*** Extracted data
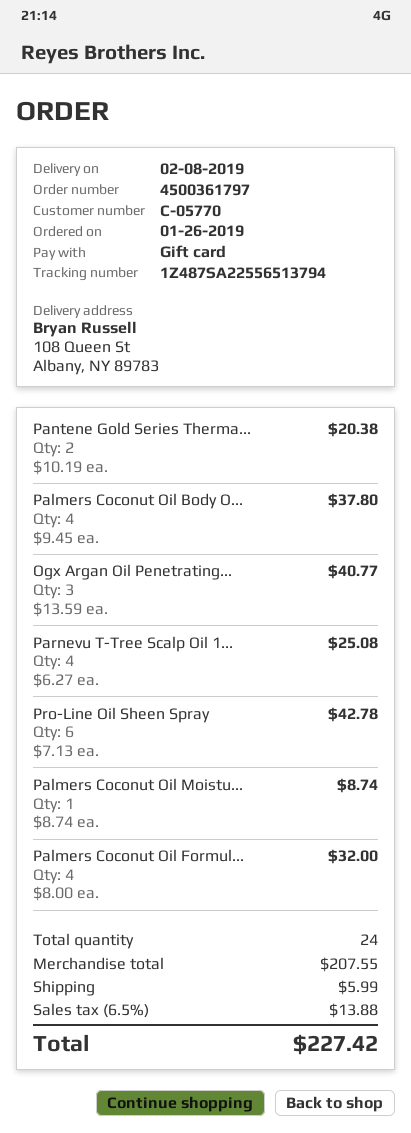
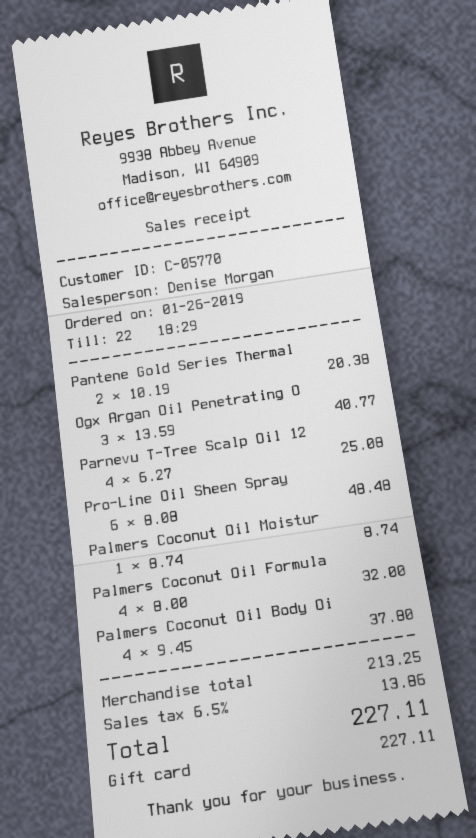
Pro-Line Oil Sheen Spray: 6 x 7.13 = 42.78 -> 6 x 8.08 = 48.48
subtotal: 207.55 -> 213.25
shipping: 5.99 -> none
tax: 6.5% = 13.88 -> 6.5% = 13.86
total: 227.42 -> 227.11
******
*** Extracted data
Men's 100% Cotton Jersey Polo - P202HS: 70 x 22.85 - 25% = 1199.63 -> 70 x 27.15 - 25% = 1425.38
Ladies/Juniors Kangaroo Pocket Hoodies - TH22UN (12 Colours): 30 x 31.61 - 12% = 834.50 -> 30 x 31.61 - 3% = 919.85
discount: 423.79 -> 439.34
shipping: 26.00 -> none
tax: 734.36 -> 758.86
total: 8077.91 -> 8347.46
******
[Task goal]:
Copy out the lines above exactly, beginning at the one that contains "Men's 100% Cotton" and ending at the one that contains "total: 8077.91 -> 8347.46".

[Output]:
Men's 100% Cotton Jersey Polo - P202HS: 70 x 22.85 - 25% = 1199.63 -> 70 x 27.15 - 25% = 1425.38
Ladies/Juniors Kangaroo Pocket Hoodies - TH22UN (12 Colours): 30 x 31.61 - 12% = 834.50 -> 30 x 31.61 - 3% = 919.85
discount: 423.79 -> 439.34
shipping: 26.00 -> none
tax: 734.36 -> 758.86
total: 8077.91 -> 8347.46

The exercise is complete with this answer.